Quindi, l’ultima cosa che voglio infondere, nei cuori delle persone quando ascoltano te e me, è questo senso di discolpa: sostengo la Palestina, sono dalla parte buona. E laggiù, il pazzo fascista Israele è… no, è un progetto comune che non potrebbe mai continuare così a lungo senza la partecipazione attiva di tutti i Paesi europei, specialmente di quelle belle e pacifiche socialdemocrazie in Scandinavia, dove ci sono tutti questi progetti, il sostegno umanitario e tutto il resto. No, no, e ancora no, sono tutti parte attiva nella Pulizia Etnica in corso in Palestina.

Hanno qualche adesione formale che finanziano e danno dei soldi qua e là. E invitano tutte queste belle organizzazioni a parlare qui e a dare un po’ di sostegno umanitario. Ma dietro le quinte, sono loro la ragione per cui tutta questa follia continua. E ultimamente, è diventato sempre più importante per me dirlo, perché ho capito che questa è la vera ragione per cui continua, ci si deve rivolgere all’industria degli armamenti, al proprio Paese, ai nostri ministri che ne traggono profitto, noi semplicemente abbiamo scoperto qualche giorno fa che il marito della Ministra degli Esteri norvegese, ex Primo Ministro, si occupa delle scorte dei produttori di armi norvegesi, tutti beneficiano direttamente o indirettamente dall’uccisione di bambini palestinesi, che Shira e i suoi amici stanno uccidendo direttamente. Ma il proiettile viene anche da qui.

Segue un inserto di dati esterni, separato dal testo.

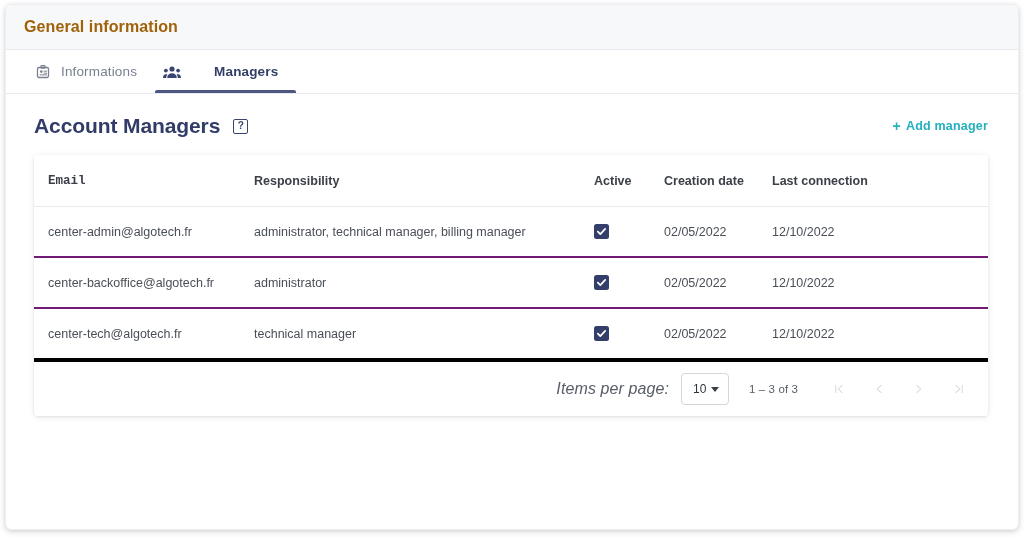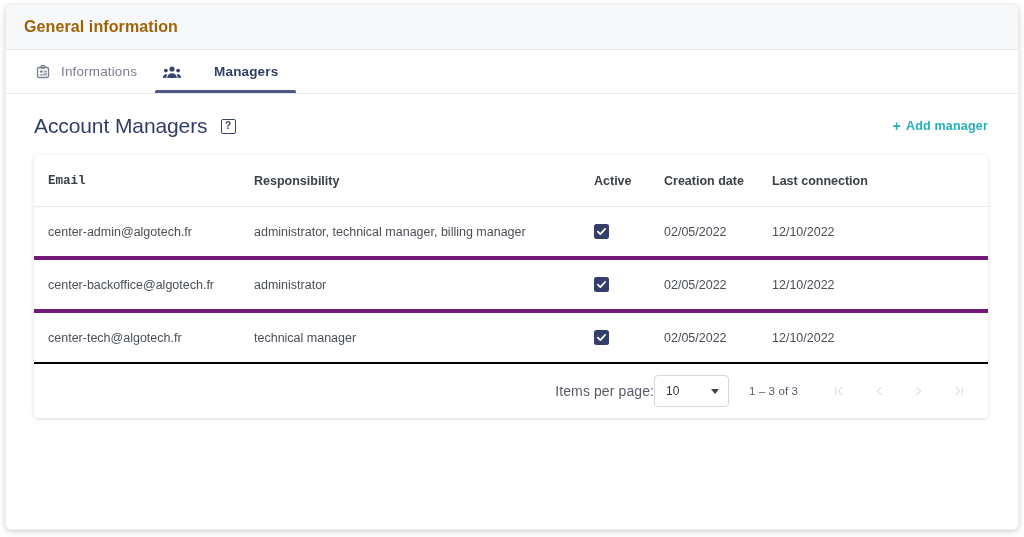--- a/index.html
+++ b/index.html
@@ -86,7 +86,7 @@
   .section-title-wrap { display: flex; align-items: center; gap: 13px; }
   .section-title {
     font-size: 21px;
-    font-weight: normal;
+    font-weight: bold;
     color: #323c68;
     letter-spacing: -.1px;
   }

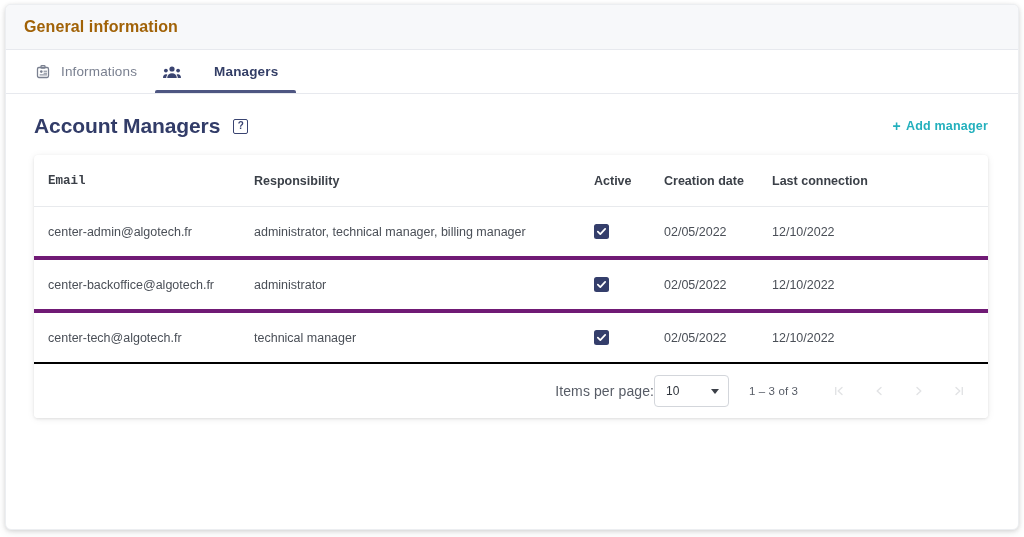--- a/index.html
+++ b/index.html
@@ -136,7 +136,7 @@
     font-size: 12.5px;
     color: #4a4f57;
     padding: 17px 0 17px 0;
-    border-bottom: 4px solid #701a75;
+    border-bottom: 2px solid #701a75;
     white-space: nowrap;
   }
   tbody tr:last-child td { border-bottom: 2px solid #000000; margin-top: 32px; }

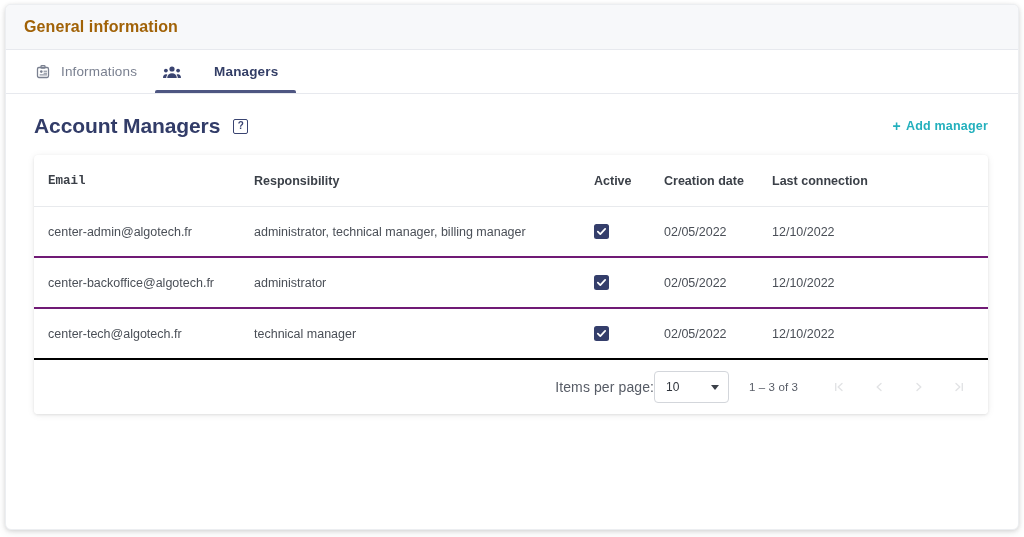--- a/index.html
+++ b/index.html
@@ -139,7 +139,7 @@
     border-bottom: 2px solid #701a75;
     white-space: nowrap;
   }
-  tbody tr:last-child td { border-bottom: 2px solid #000000; margin-top: 32px; }
+  tbody tr:last-child td { border-bottom: 4px solid #000000; margin-top: 32px; }
 
   .col-email { width: 220px; padding-left: 14px !important; }
   .col-resp  { width: 340px; }

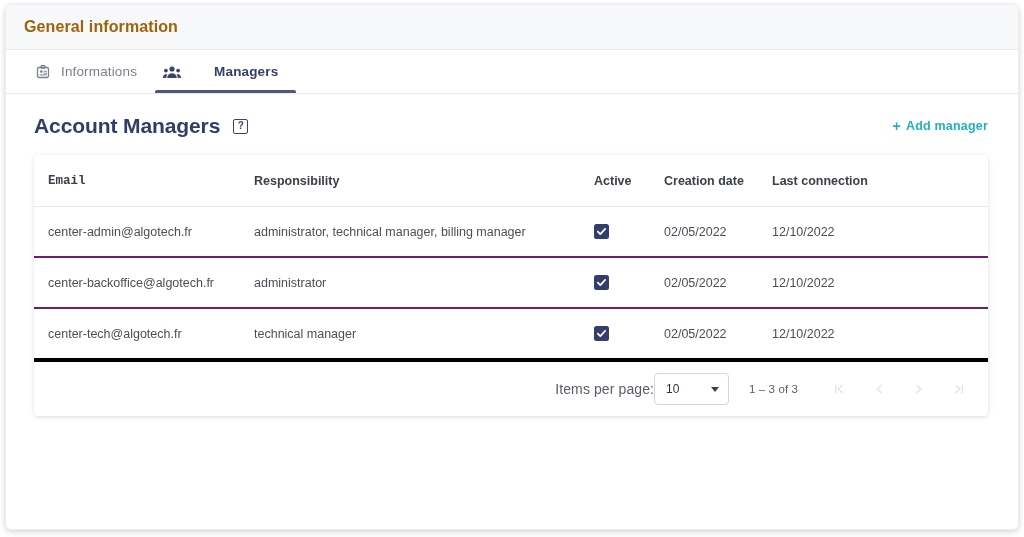--- a/index.html
+++ b/index.html
@@ -169,9 +169,11 @@
     background: #ffffff;
   }
   .pg-label {
-    font-size: 14px;
+    font-size: 16px;
     color: #575c66;
+    margin-right: 12px;
     letter-spacing: .1px;
+    font-style: italic;
   }
   .pg-select {
     width: 75px;

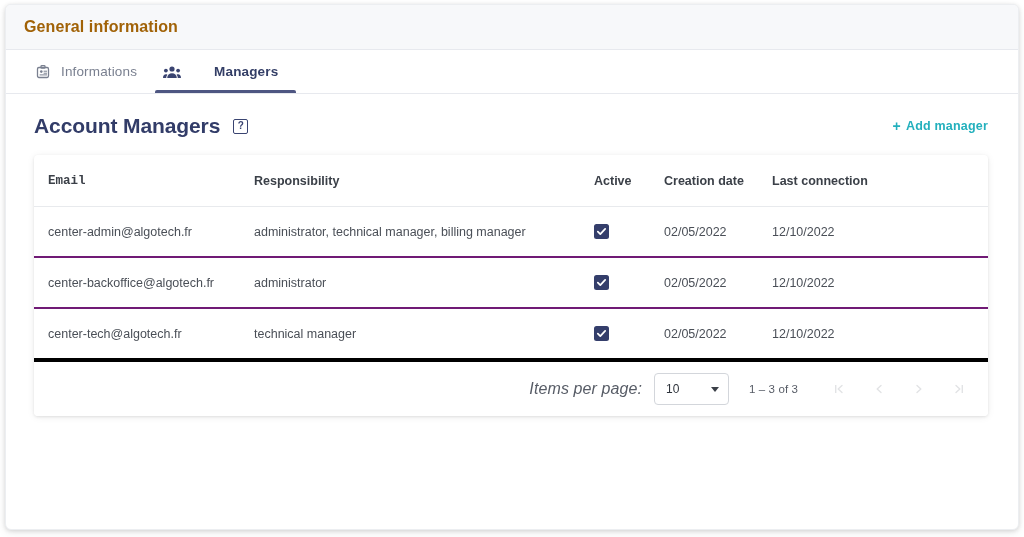--- a/index.html
+++ b/index.html
@@ -176,7 +176,7 @@
     font-style: italic;
   }
   .pg-select {
-    width: 75px;
+    width: 48px;
     height: 32px;
     border: 1px solid #d3d6db;
     border-radius: 4px;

Jonathan Ofir: Quindi forse anche queste persone, e soprattutto negli Stati Uniti dove viene trasmesso il programma “60 Minutes”, stanno trovando in questi Fratelli in Armi una sorta di ammortizzatore morale?

Yonatan Shapira: Forniscono le armi di questi Fratelli in Armi. Quando guardano Shira parlare dell’uccisione di bambini palestinesi, dovrebbero sapere che il missile è fabbricato nel loro Paese. In molti casi, i missili Hellfire, ad esempio, sono prodotti in America, credo. E l’esplosivo viene fabbricato a 40 minuti da qui, vicino a Oslo, in un’azienda chiamata Chemring Nobel, che in realtà era precedentemente di proprietà della famosa famiglia Alfred Nobel, e si chiama ancora Nobel. Ed è lì che producono gli esplosivi che finiscono nella testata dei missili che Shira e i suoi amici stanno sparando contro le abitazioni di Gaza. Quindi sono tutti fratelli d’armi dei Fratelli in Armi israeliani.

Jonathan Ofir è un direttore d’orchestra, musicista, scrittore e blogger israelo-danese, che scrive regolarmente per Mondoweiss.